Standard Chartered is moving to absorb the core crypto custody operations of its majority-owned subsidiary Zodia Custody into the bank’s Corporate and Investment Banking (CIB) division, according to sources familiar with the matter. The plan, reported by Bloomberg, could be announced as early as April 2026. The integration aims to eliminate duplicate custody functions that currently run in parallel inside the bank and inside Zodia Custody, which Standard Chartered launched in late 2020 through its innovation arm SC Ventures alongside Northern Trust.
Integration Details and SaaS Model
The discussions remain private and ongoing, with an announcement potentially arriving within April 2026. The plan calls for merging overlapping custody operations while allowing Zodia Custody to continue operating as a standalone software-as-a-service (SaaS) platform. This model will enable Zodia to offer white-label crypto custody to other financial institutions under their own branding. The practical outcome is a split identity: custody services for the bank’s clients folded inward, while the SaaS business faces outward toward third-party banks and fintechs.

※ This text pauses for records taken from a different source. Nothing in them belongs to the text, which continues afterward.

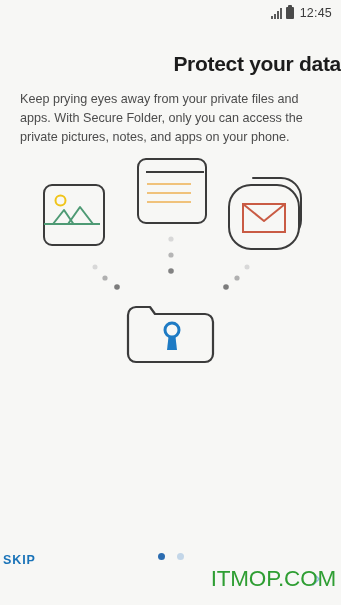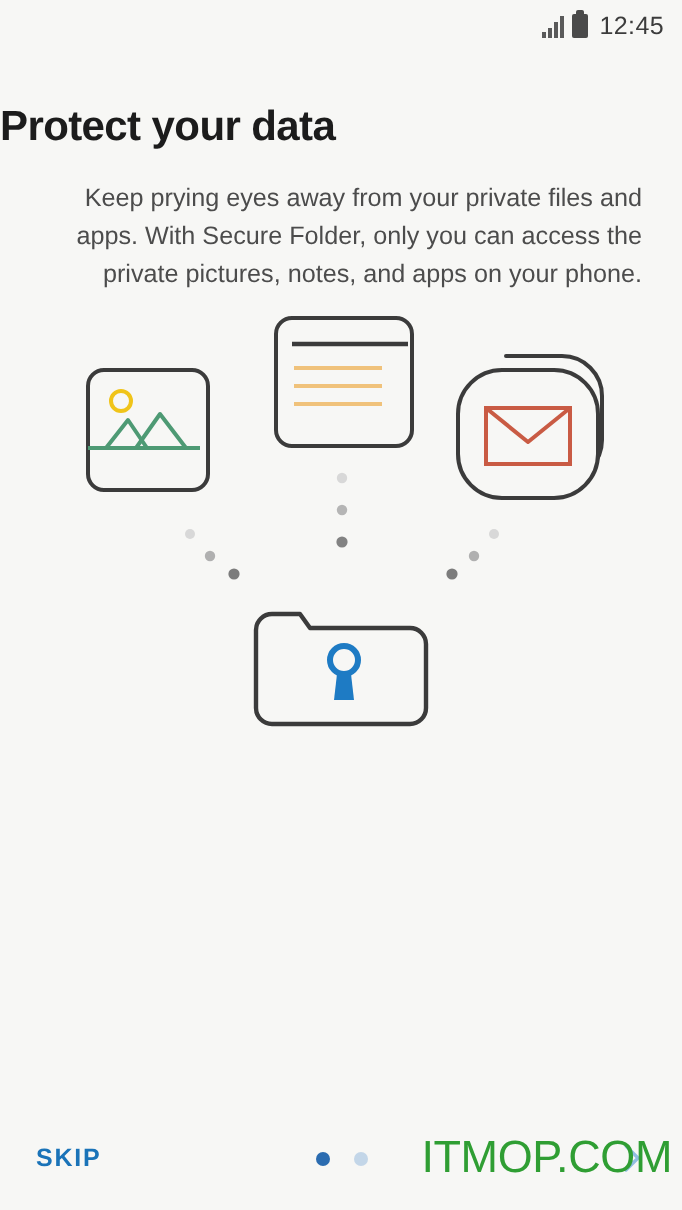--- a/index.html
+++ b/index.html
@@ -35,40 +35,40 @@
   }
   .batt::before {
     content:""; position:absolute; top:-2px; left:2px;
     width:4px; height:2px; background:#4a4a4a; border-radius:1px 1px 0 0;
   }
   .clock { font-size:12.5px; color:#3c3c3c; letter-spacing:.2px; margin-left:2px; }
 
   
   .title {
     margin-top:26px;
-    text-align:left;
+    text-align:right;
     font-size:21px; font-weight:bold; color:#1c1c1c;
     letter-spacing:-.3px;
   }
   .subtitle {
     margin:14px 20px 0 20px;
-    text-align:right;
+    text-align:left;
     font-size:12.6px; line-height:19px; color:#4c4c4c;
   }
 
   
   .illo { position:relative; flex:1; }
   .illo svg { position:absolute; left:0; top:0; }
 
   
   .bottombar {
     position:relative;
     height:52px;
-    display:flex; align-items:center;
-    padding:0 18px;
+    display:flex; align-items:flex-start;
+    padding:0 3px;
   }
   .skip {
     font-size:12.5px; font-weight:bold; color:#1a73b8;
     letter-spacing:.9px; cursor:pointer;
   }
   .dots {
     position:absolute; left:0; right:0;
     display:flex; justify-content:center; align-items:center; gap:12px;
     pointer-events:none;
   }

Standard Chartered has been building direct digital asset custody and trading services inside its CIB division since at least 2024, including UAE-focused custody services launched in September of that year. Running the same function through both CIB and a separate venture entity created redundancy, which the integration would eliminate.
Zodia Custody's Regulatory Footprint
Zodia Custody holds regulatory licenses in the UK under the Financial Conduct Authority (FCA), Luxembourg under the MiCA framework, Hong Kong, and Singapore. It operates from seven offices globally and supports custody for more than 75 cryptocurrencies and tokenized assets. The firm has positioned itself since inception as “born from banking, built for digital assets,” with bank-grade compliance and insolvency protections built into its framework.

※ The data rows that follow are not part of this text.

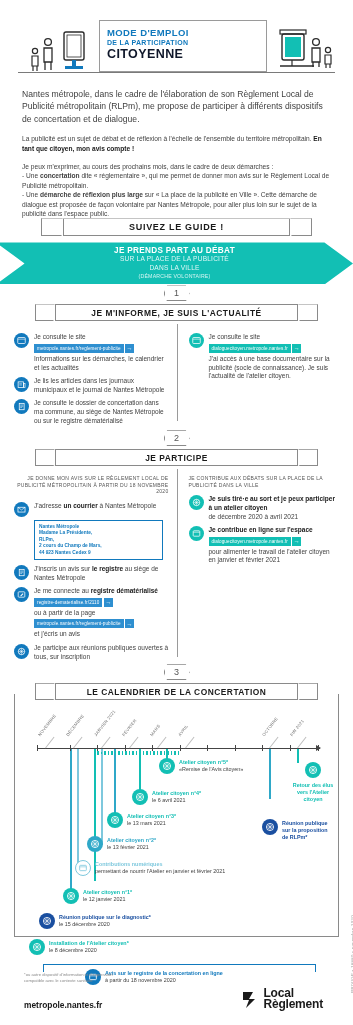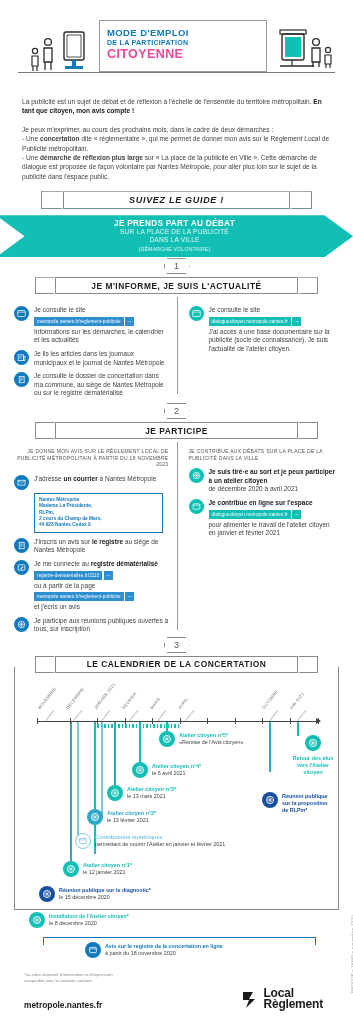--- a/index.html
+++ b/index.html
@@ -13,31 +13,31 @@
   .hdr-rule { position:absolute; left:18px; right:18px; top:72px; height:1px; background:#7a7a7a; }
   .hdr-box {
     position:absolute; left:99px; top:20px; width:168px; height:52px;
     border:1px solid #9a9a9a; display:flex; background:#fff;
   }
   .hdr-logo { width:54px; border-right:1px solid #9a9a9a; display:flex; align-items:center; justify-content:center; }
   .hdr-logo-txt { font-weight:bold; font-size:11px; letter-spacing:-0.5px; color:#1a1a1a; font-style:italic; }
   .hdr-txt { flex:1; padding:6px 0 0 7px; }
   .hdr-l1 { font-size:9.5px; font-weight:bold; color:#1179bd; letter-spacing:0.4px; }
   .hdr-l2 { font-size:7px; font-weight:bold; color:#1179bd; letter-spacing:0.3px; margin-top:1px; }
-  .hdr-l3 { font-size:12.5px; font-weight:bold; color:#ec4899; letter-spacing:0.4px; margin-top:1px; }
+  .hdr-l3 { font-size:12.5px; font-weight:bold; color:#0f172a; letter-spacing:0.4px; margin-top:1px; }
   .ppl { position:absolute; }
   
   .intro { padding:6px 22px 0 22px; }
   .intro p.lead { font-size:8.6px; line-height:12.4px; color:#3f3f3f; }
   .intro p.small { font-size:6.6px; line-height:9.4px; color:#3f3f3f; margin-top:9px; }
   .intro p.small b { font-weight:bold; color:#1a1a1a; }
   .intro ul { list-style:none; }
   .intro li { font-size:6.6px; line-height:9.4px; }
   
-  .guide-wrap { margin-top:10px; position:relative; height:22px;font-style:italic; }
+  .guide-wrap { position:relative; height:22px; }
   .chev-title {
     position:absolute; left:63px; right:63px; top:0; height:18px;
     border:1px solid #8a8a8a; background:#fff;
     display:flex; align-items:center; justify-content:center;
     font-size:9px; font-weight:bold; letter-spacing:0.7px; color:#1a1a1a;
     clip-path: polygon(0 0, 100% 0, 100% 100%, 0 100%);
   }
   .chev-l, .chev-r { position:absolute; top:0; width:22px; height:18px; }
   .chev-l { left:41px; border-top:1px solid #8a8a8a; border-bottom:1px solid #8a8a8a; border-left:1px solid #8a8a8a;
     clip-path:polygon(0 0,100% 0,42% 50%,100% 100%,0 100%); background:#fff; }
@@ -167,20 +167,21 @@
     <circle cx="38" cy="14" r="3.4" fill="none" stroke="#2b2b2b" stroke-width="1.3"></circle>
     <path d="M34 20h8v14h-8z" fill="none" stroke="#2b2b2b" stroke-width="1.3"></path>
     <path d="M35 34v5M41 34v5" stroke="#2b2b2b" stroke-width="1.3"></path>
     <circle cx="50" cy="22" r="2.6" fill="none" stroke="#2b2b2b" stroke-width="1.2"></circle>
     <path d="M47 27h6v9h-6z" fill="none" stroke="#2b2b2b" stroke-width="1.2"></path>
     <path d="M48 36v4M52 36v4" stroke="#2b2b2b" stroke-width="1.2"></path>
   </svg>
 </div>
 
 <div class="intro">
+  <p class="lead">Nantes métropole, dans le cadre de l'élaboration de son Règlement Local de Publicité métropolitain (RLPm), me propose de participer à différents dispositifs de concertation et de dialogue.</p>
   <p class="small">
     <span>La publicité est un sujet de débat et de réflexion à l'échelle de l'ensemble du territoire métropolitain. </span><b>En tant que citoyen, mon avis compte !</b>
   </p>
   <p class="small" style="margin-top:9px">Je peux m'exprimer, au cours des prochains mois, dans le cadre de deux démarches :</p>
   <ul>
     <li>
       <span>- Une </span><b>concertation</b><span> dite « réglementaire », qui me permet de donner mon avis sur le Règlement Local de Publicité métropolitain.</span>
     </li>
     <li>
       <span>- Une </span><b>démarche de réflexion plus large</b><span> sur « La place de la publicité en Ville ». Cette démarche de dialogue est proposée de façon volontaire par Nantes Métropole, pour aller plus loin sur le sujet de la publicité dans l'espace public.</span>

Minority stakeholders include Japan’s SBI Holdings, National Australia Bank (NAB), and Emirates NBD. It is unclear whether those shareholders have been formally consulted. No official statement from Standard Chartered or Zodia Custody had been issued as of Wednesday, April 8, 2026.

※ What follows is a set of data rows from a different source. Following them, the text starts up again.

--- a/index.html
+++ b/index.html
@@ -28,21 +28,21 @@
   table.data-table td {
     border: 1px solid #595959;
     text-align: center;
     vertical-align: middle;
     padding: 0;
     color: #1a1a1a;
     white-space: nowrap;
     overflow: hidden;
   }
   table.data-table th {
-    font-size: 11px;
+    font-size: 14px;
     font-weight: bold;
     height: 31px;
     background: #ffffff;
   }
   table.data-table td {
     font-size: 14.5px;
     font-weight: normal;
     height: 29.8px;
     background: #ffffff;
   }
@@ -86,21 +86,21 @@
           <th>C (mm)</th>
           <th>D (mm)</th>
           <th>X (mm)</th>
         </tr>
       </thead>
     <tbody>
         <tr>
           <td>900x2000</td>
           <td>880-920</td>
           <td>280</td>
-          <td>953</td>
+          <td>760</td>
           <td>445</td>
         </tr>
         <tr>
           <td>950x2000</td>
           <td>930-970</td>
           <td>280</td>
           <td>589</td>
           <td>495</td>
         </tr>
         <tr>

Standard Chartered's Broader Crypto Push
Standard Chartered’s crypto expansion has accelerated through SC Ventures, its venture and fintech investment arm. The portfolio includes Zodia Markets, an institutional trading and stablecoin payments platform (whose CEO Usman Ahmad departed in March 2026), and Libeara, a tokenization company. In January 2026, SC Ventures announced plans for a crypto prime brokerage.
The bank also signed a memorandum of understanding with South Korea’s Hana Financial Group for stablecoin ventures and is positioned as a candidate for one of Hong Kong’s first stablecoin issuer licenses. In November 2025, it launched a stablecoin-linked credit card partnership in Singapore.
A 2025 partnership with Galaxy Digital saw Zodia Custody provide institutional staking services for European clients, covering $4.2 billion in assets at the time. Other integrations include Bitfinex, Membrane Labs, and Fireblocks through Zodia Markets.
Industry Trend: Banks Pulling Digital Assets Into Core Operations
The move mirrors a pattern gaining momentum across global banking. As regulatory clarity firms up in major jurisdictions, traditional banks are pulling digital asset functions out of experimental venture arms and into core regulated operations. The EU’s MiCA framework, the UAE’s VARA regime, and Hong Kong’s stablecoin licensing rules have each contributed to that shift.
Implications for Clients
For corporate and institutional clients of Standard Chartered, the integration could mean a single custody solution combining traditional securities and digital assets under one regulated entity, reducing operational friction on settlement and compliance. For Zodia Custody’s external clients, the SaaS model remains intact—banks and fintechs seeking a custody solution they can deploy under their own brand would still have access to the platform.